Robinson Cano also connected for Yankees, who will try to
complete a three-game sweep Wednesday. New York came to town after taking three
in a row from the Chicago White Sox.
The five home runs tied a season high for the Yankees,
whose new ballpark has produced more homers than any stadium in the majors. Much
of the crowd of 25,782 was cheering for New York, so all those long balls made
the Yankees feel even more at home in Baltimore.
"It seems like the Orioles fans are not here, so we have
a lot of Yankees fans here," Posada said. "With this lineup, it seems like we
don't die down. It's good to see. We get good at-bats, and the guys later on
really got on base to provide that. Swisher's home run was key, though."
With the score 6-all, Cano led off the seventh with a
double off Chris Ray (0-3). Swisher then homered to center, his 23rd of the
season and second in two games. Two pitches later, Hinske homered to left.
Damaso Marte (1-1) followed starter A.J. Burnett and got
three straight outs. Mariano Rivera worked the ninth for his 38th save, and
career-best 34th in a row.
Posada hit a solo shot in the third inning and a two-run
homer in the fifth, but the Yankees trailed 6-5 in the sixth before rallying for
their 22nd win in 28 games. The victory put New York 36 games over .500 (84-48)
for the first time since finishing the 2004 season 101-61.
The AL East leaders remained 6 1/2 games ahead of
second-place Boston, which beat Tampa Bay 8-4.
New York won despite another poor start by Burnett, who
gave up six runs and 11 hits, including two homers, in 5 1-3 innings. Burnett is
0-4 in his last seven appearances.
"I didn't have anything," he said. "I got ahead of a few
guys and wasn't able to put anybody away. It's a good thing our offense was
swinging the way they were swinging."
Luke Scott and Felix Pie homered for the Orioles, who
fell to 3-11 against New York this season.

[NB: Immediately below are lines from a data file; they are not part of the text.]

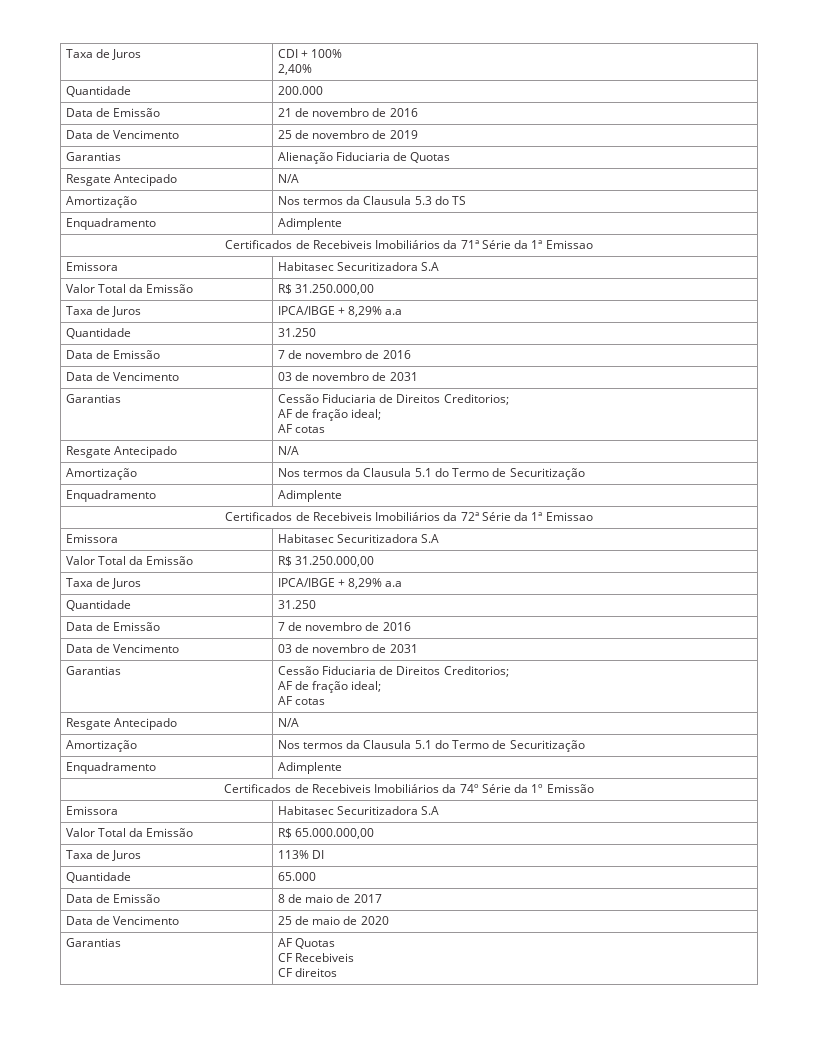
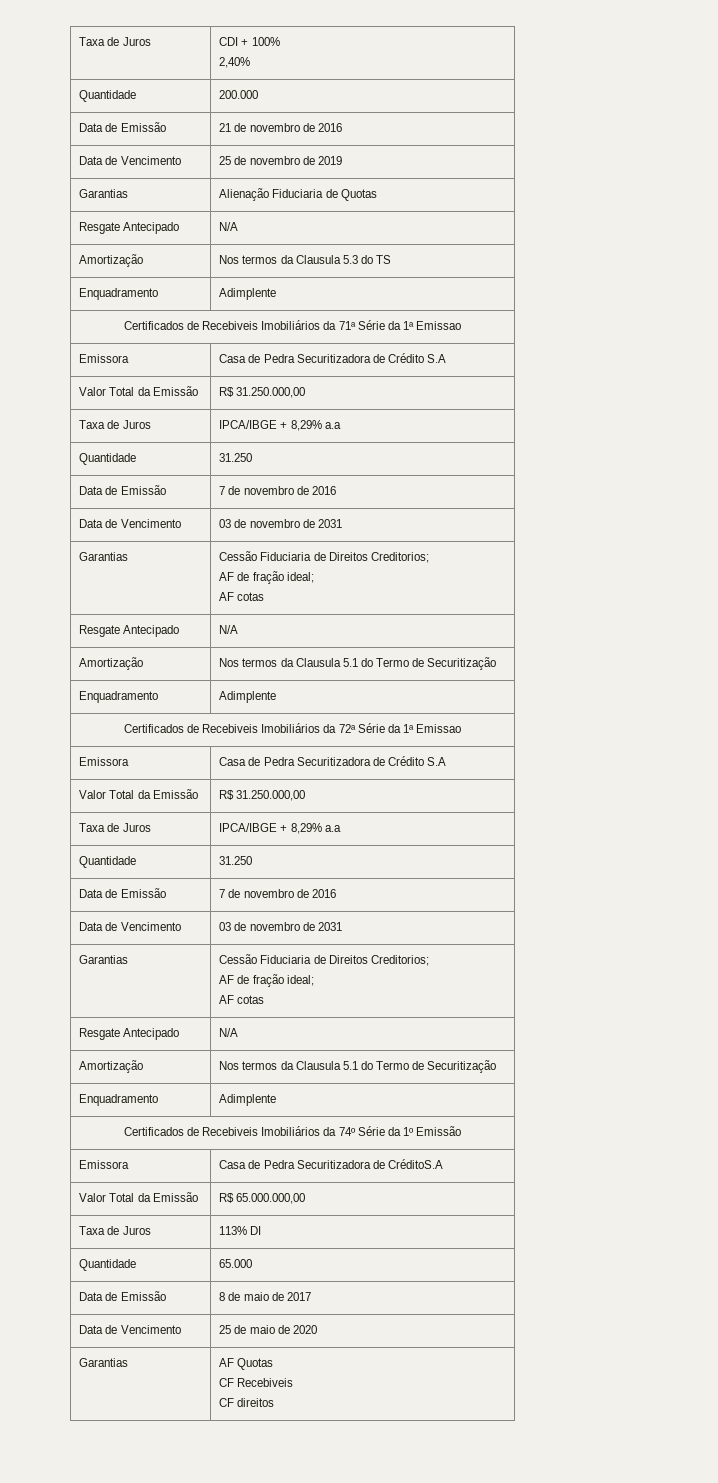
  Certificados de Recebiveis Imobiliários da 71ª Série da 1ª Emissao
- Emissora | Habitasec Securitizadora S.A
+ Emissora | Casa de Pedra Securitizadora de Crédito S.A
  Certificados de Recebiveis Imobiliários da 72ª Série da 1ª Emissao
- Emissora | Habitasec Securitizadora S.A
+ Emissora | Casa de Pedra Securitizadora de Crédito S.A
  Certificados de Recebiveis Imobiliários da 74º Série da 1º Emissão
- Emissora | Habitasec Securitizadora S.A
+ Emissora | Casa de Pedra Securitizadora de CréditoS.A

All-Star center fielder Adam Jones
left the game with a sprained left ankle after twisting it on first base.
X-rays were negative, but Orioles manager Dave Trembley
described the injury as "a pretty good sprain."
The Orioles got an uneven pitching performance from
rookie David Hernandez, who gave up only four hits in five innings, but three of
them were home runs. The right-hander walked six and struck out seven, but the
three homers he allowed upped his total to 17 in 79 1-3 innings.
"Six walks is kind of ridiculous. I gave up four hits,
three of them were home runs. That's definitely been another problem of mine,"
Hernandez said. "I've just got to work on getting the ball down. I mean, I feel
like I had good stuff tonight. I just made some bad pitches and they hit it
With the game tied at 3 in the fifth, Posada thought he
took a called third strike and began to walk back to the dugout. It was only the
second strike, however, and two pitches later the 38-year-old catcher hit a
two-run, opposite-field homer to left.
"To tell you the truth, I thought it was strike three,"
Posada said. "I got another crack at it, so I was a little embarrassed, you
know? I got a good pitch to hit."
Earlier in the game, Posada lost track of the count and
had to be told to take first base on ball four.
In the Baltimore fifth, Nick Markakis and Nolan Reimold
singled before Scott hit a drive that cleared the 25-foot scoreboard in right
field and landed on Eutaw Street.
"We came from behind with the two-run home run by Scott,
but we walked too many and gave up too many long balls," Trembley said.
New York tied it in the sixth when Alex Rodriguez hit a
two-out, broken-bat RBI single, but Posada looked at a third strike with runners
on second and third.
The Yankees announced a 1 p.m. start for their
Sept. 27 home game against Boston. Yom Kippur, the holiest day on the Jewish
calendar, starts at sundown that night. … Baltimore's Brian Roberts hit his
49th double, leaving him one shy of becoming the fourth player in major league
history with three or more 50-double seasons. Hall of Famers Tris Speaker, Paul
Waner and Stan Musial are the others.